I should also add that I wasn't particularly triggered by anything I read because I'm one of the Lucky Ones. And isn't it sad that the fact I haven't been sexually assaulted (yet) makes me feel Lucky. Equally sad is the idea that this could change in an instant through no fault of my own.
Still, I feel so blessed to know that if I am ever sexually assaulted there'll be someone (maybe a lot of someones) who'll be right there and ready to blame me anyway.
For the subtextually impaired, the above sentence is dripping in sarcasm.
Then, whaddya know: I got triggered. By
this post from
harmonyfb. (WARNING: Victim-blaming to the n-th degree while using her Pagan beliefs as justification.)
Fuck you very much, Harm. You've joined the list of people going up against the wall when I become Evil Overlord.
Know why? Because silence DOES NOT equal consent. Silence can also mean shocked speechless.
( I had completely forgotten about this incident, but whaddya know....it's come bobbing to the surface. )I know what some of you might be thinking.
You might be thinking: "Well, Liz, that's a nice story and all, but don't you think you're kind of proving the victim-blamers' point? You spoke up and did something about it."
If you think that, then fuck you. No seriously. Fuck. You.
The
point is that in the heat of the moment I
didn't say anything. I said nothing at all, in fact. I sat there and took it. My silence was
not permission allowing this guy to say sexually aggressive things to me.

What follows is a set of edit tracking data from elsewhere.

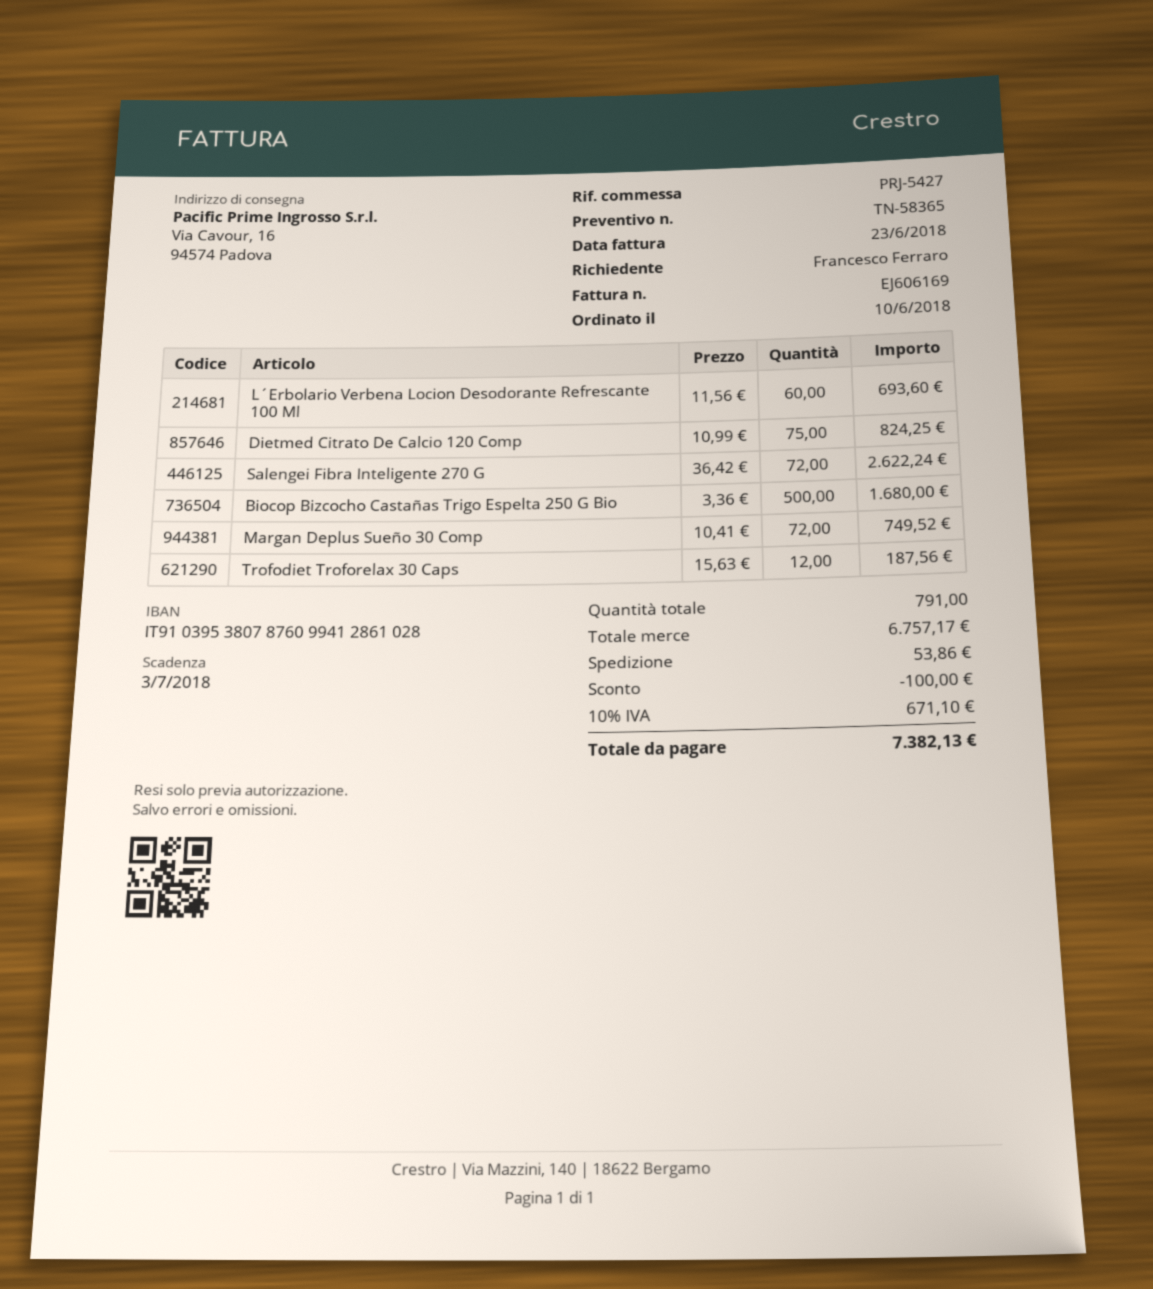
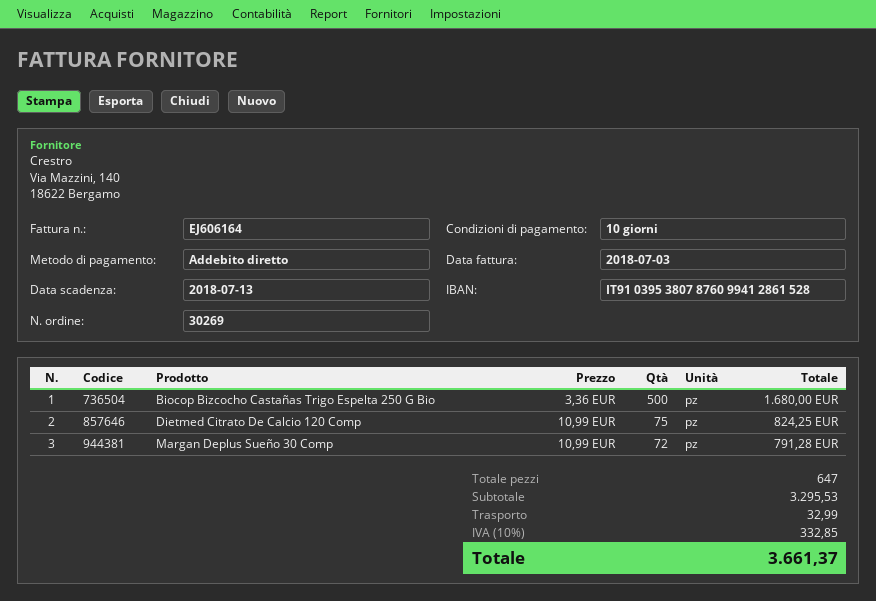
invoice number: EJ606169 -> EJ606164
invoice date: 2018-06-23 -> 2018-07-03
due date: 2018-07-03 -> 2018-07-13
bank account: IT9103953807876099412861028 -> IT9103953807876099412861528
L´Erbolario Verbena Locion Desodorante Refrescante 100 Ml: 60 x 11.56 = 693.60 -> none
Salengei Fibra Inteligente 270 G: 72 x 36.42 = 2622.24 -> none
Margan Deplus Sueño 30 Comp: 72 x 10.41 = 749.52 -> 72 x 10.99 = 791.28
Trofodiet Troforelax 30 Caps: 12 x 15.63 = 187.56 -> none
total quantity: 791 -> 647
subtotal: 6757.17 -> 3295.53
discount: 100.00 -> none
shipping: 53.86 -> 32.99
tax: 10% = 671.10 -> 10% = 332.85
total: 7382.13 -> 3661.37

In the heat of the moment, it was sheer shock and a whole lot mental denial.
This was followed by a whole lot of self-doubt.
And if it wasn't for a stroke of luck starting with
one person who thought a whole lot better of me than I felt about myself in that weak moment, I
still would have said nothing at all, and that photographer would have kept his job and done the same to God knows how many other girls.

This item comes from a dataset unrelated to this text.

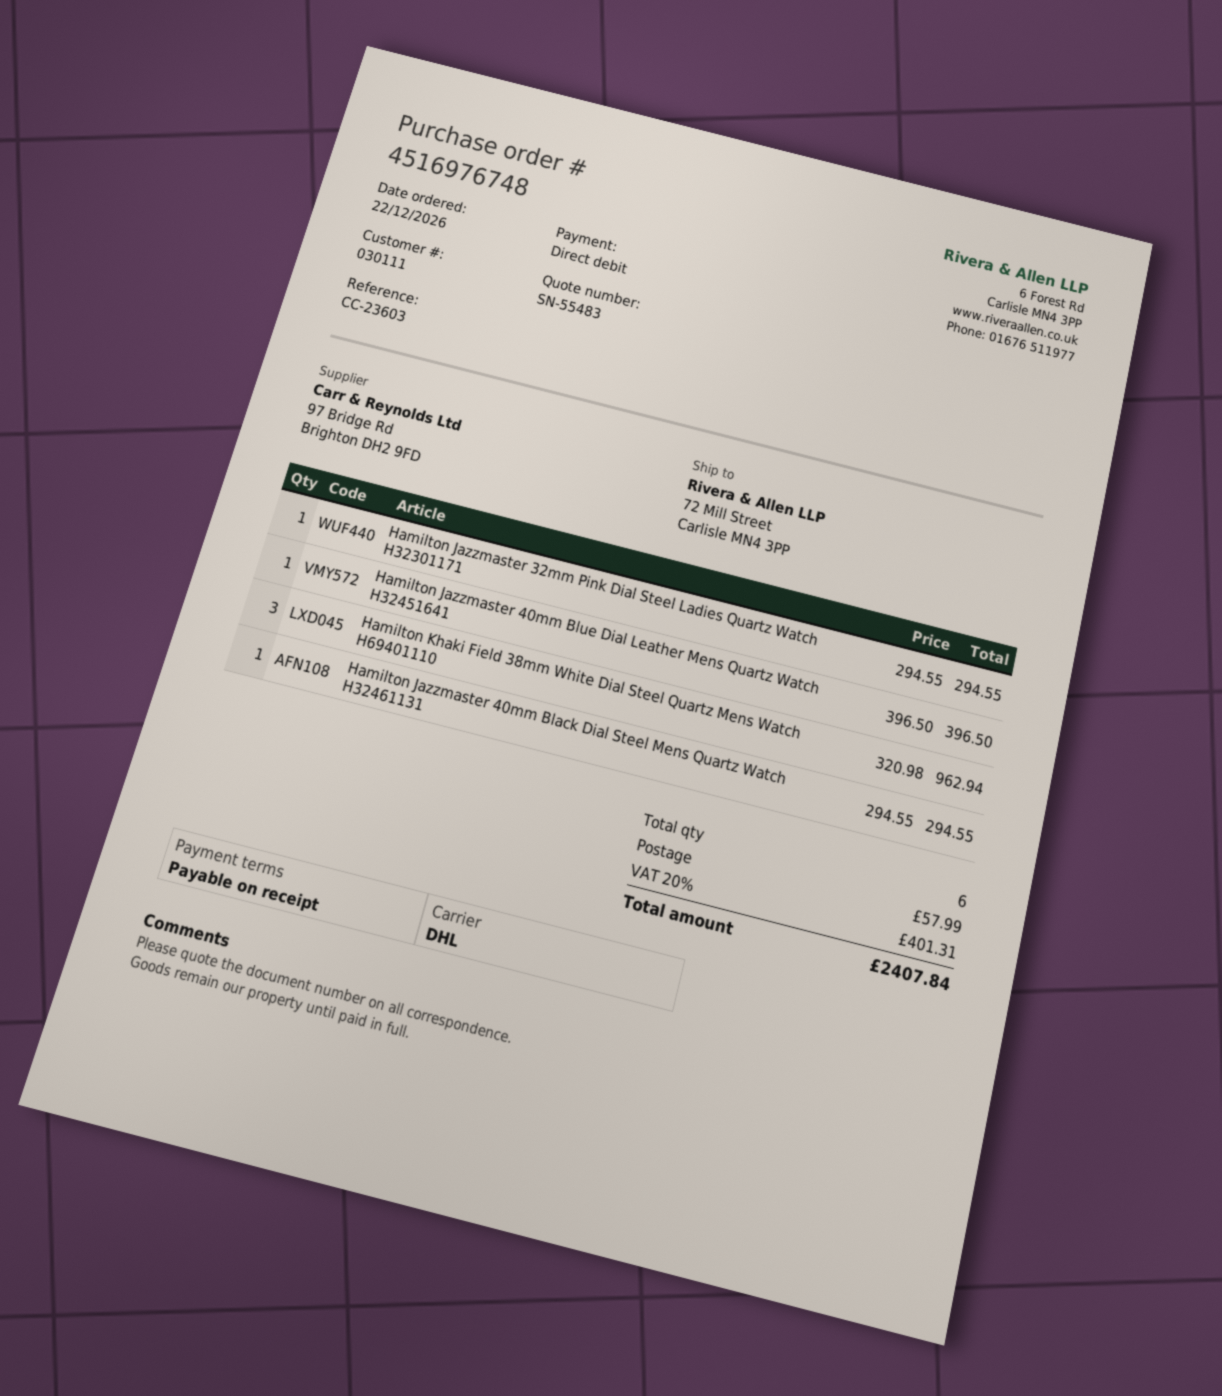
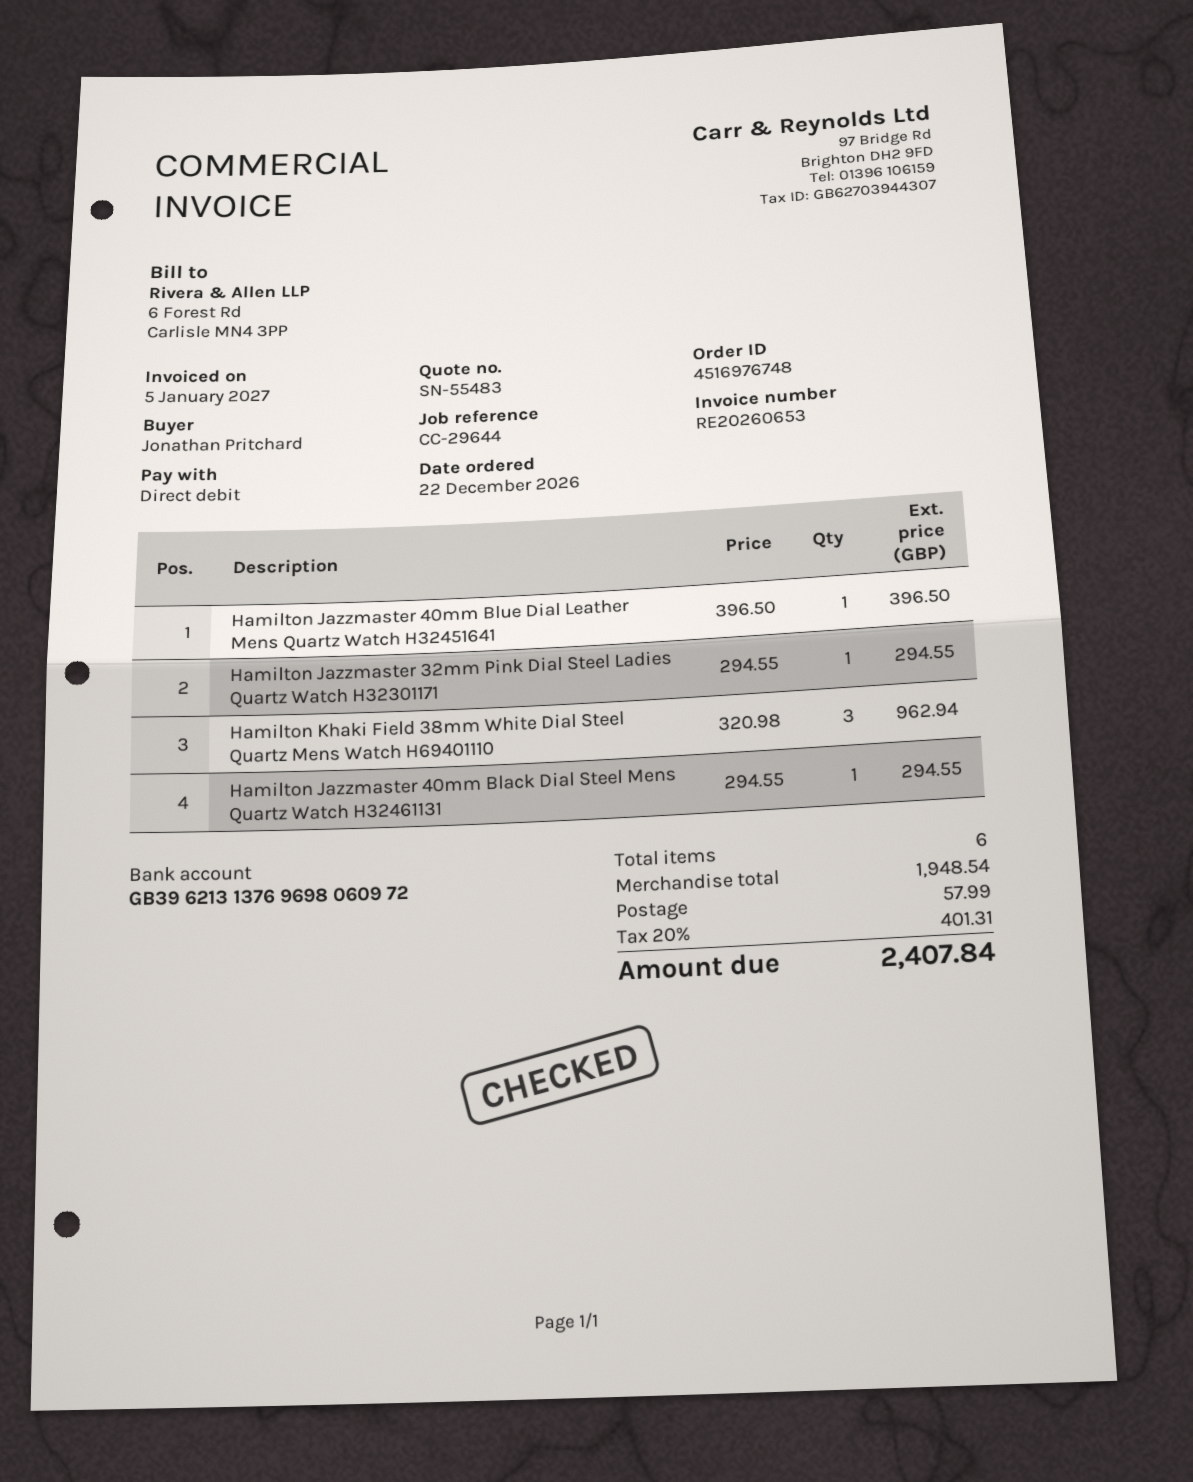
reference: CC-23603 -> CC-29644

So, here's one more for the pile:
We gotta watch out for one another, support one another, be aware for one another, and take care of one another.
Because you never know when You (yes, YOU) might make a difference and prevent a bad situation from getting worse.
Now if you'll excuse me, I have to run away from the computer for a little while, because I'm having a Bad Day due to One Post that Set Me Off.